Antientzündliche Therapien: Update zu Rituximab und Tocilizumab

Immunsuppressiva der Wahl sind bei progressiver ILD und stark progressiver Hautfibrose Cyclophosphamid (CYC), eine Alternative stellt (speziell bei ILD) Mycophenolat Mofetil (MMF) dar. Bei refraktären Patienten stellt die Kombination aus MMF und Rituximab eine weitere Option dar, mit gutem Ansprechen der Hautfibrose (mRSS) und Lungenfunktion (FVC). Inzwischen gibt es aus der ersten randomisierten placebokontrollierten Studie DESIRES zu Rituximab bei SSc (keine weiteren Immunsuppressiva, max. 10 mg/Tag Prednison) den Nachweis einer gegenüber Placebo starken Wirksamkeit auf die Haut (nach 24 Wochen ΔmRSS 8,4; p<0,001; Abb.), und auch die FVC stabilisierte sich (p=0,044). In einer prospektiven, offenen Studie zum Vergleich mehrerer Monotherapien schnitt Rituximab in puncto FVC fast so gut ab wie CYC und besser als MMF. Ein ähnliches Bild ergab eine systematische Metaanalyse, generell ließ sich die DLCO durch diese Therapien schlechter beeinflussen als die FVC. Insgesamt ist zu konstatieren, dass die Evidenz für den Nutzen von Rituximab bei SSc deutlich zugenommen hat.    
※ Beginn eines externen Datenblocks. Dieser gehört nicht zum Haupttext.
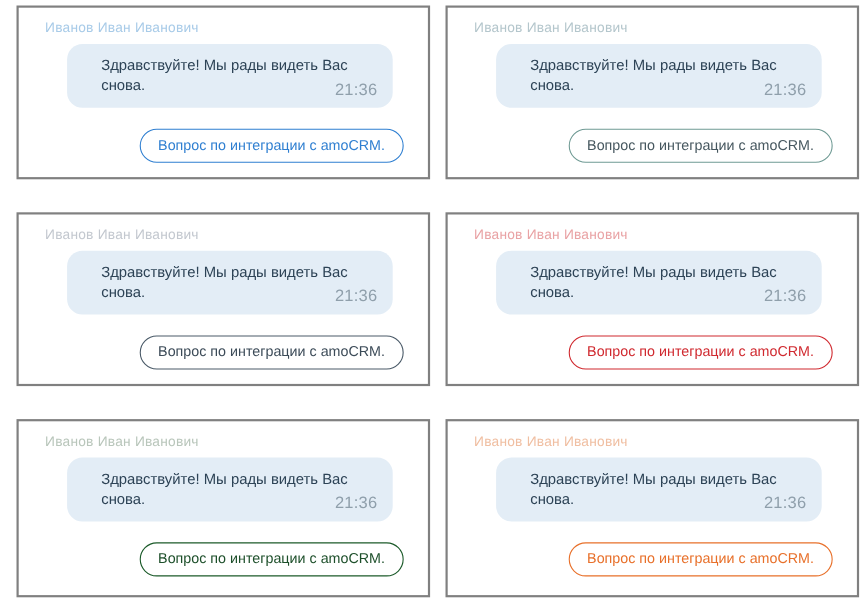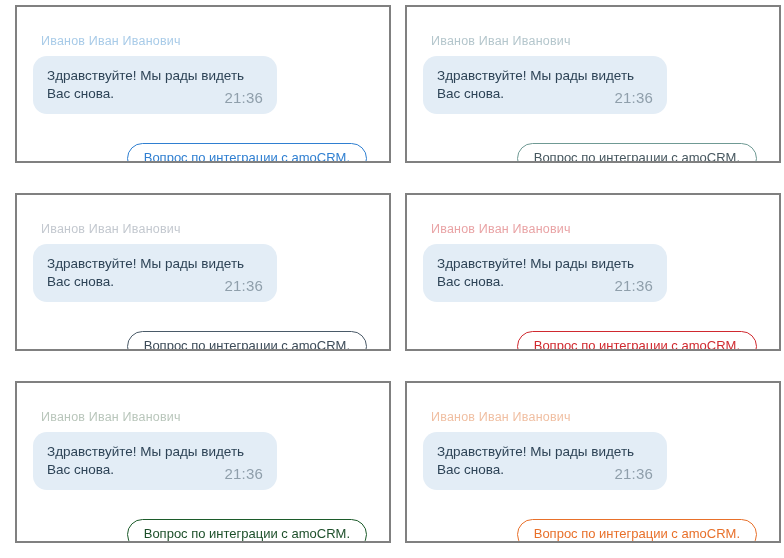--- a/index.html
+++ b/index.html
@@ -46,7 +46,7 @@
     font-size: 12.5px;
     line-height: 16px;
     letter-spacing: 0.2px;
-    margin: 16px 0 7px 8px;
+    margin: 0 0 7px 8px;
     white-space: nowrap;
   }
 

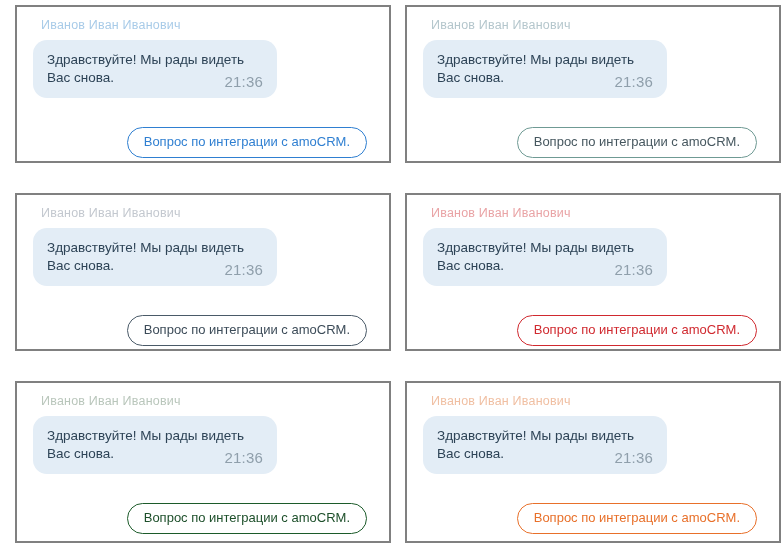--- a/index.html
+++ b/index.html
@@ -60,9 +60,10 @@
     box-sizing: border-box;
     background: #e3edf6;
     border-radius: 14px;
-    padding: 11px 14px 11px 14px;
-    width: 244px;
+    padding: 11px 14px 11px 31px;
+    width: 296px;
     min-height: 54px;
+    margin-left: 28px;
   }
 
   .bubble-text {

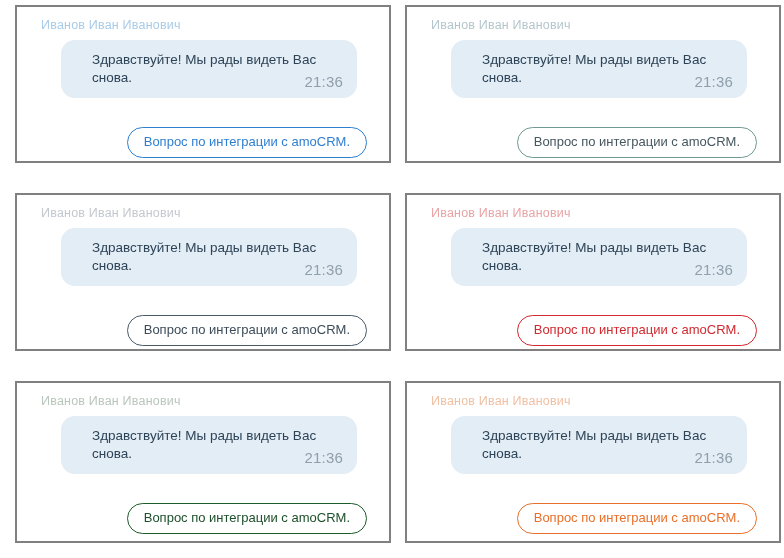--- a/index.html
+++ b/index.html
@@ -87,7 +87,7 @@
   .action-row {
     display: flex;
     justify-content: flex-end;
-    margin-top: 29px;
+    margin-top: 19px;
     padding-right: 6px;
   }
Eine weitere interessante Therapieoption wäre die Interleukin (IL)-6-Rezeptorinhibition mit Tocilizumab. Leider ist die Phase-III-Studie focuSSced formal gescheitert, da der primäre Endpunkt (mRSS) wie zuvor schon in Phase-II verfehlt wurde. Erneut zeigte sich aber eine Stabilisierung der Lungenfunktion, die sich (in einem allerdings anderen Patientenkollektiv) sogar mit den Ergebnissen des antifibrotischen Multi-Tyrosinkinase-Inhibitors Nintedanib messen lassen kann. Zumindest bis Woche 48 war in einer Subgruppe von Patienten mit SSc-ILD der FVC-Verlust unter Tocilizumab nur minimal. Langfristig (Woche 96) stabilisierte oder verbesserte Tocilizumab die Lungenfunktion bei mehr als der Hälfte der Patienten, mit womöglich besonders gutem Effekt bei Patienten mit Anti-Scl70-Antikörpern. In den USA wurde Tocilizumab inzwischen in der Indikation SSc-ILD zugelassen.  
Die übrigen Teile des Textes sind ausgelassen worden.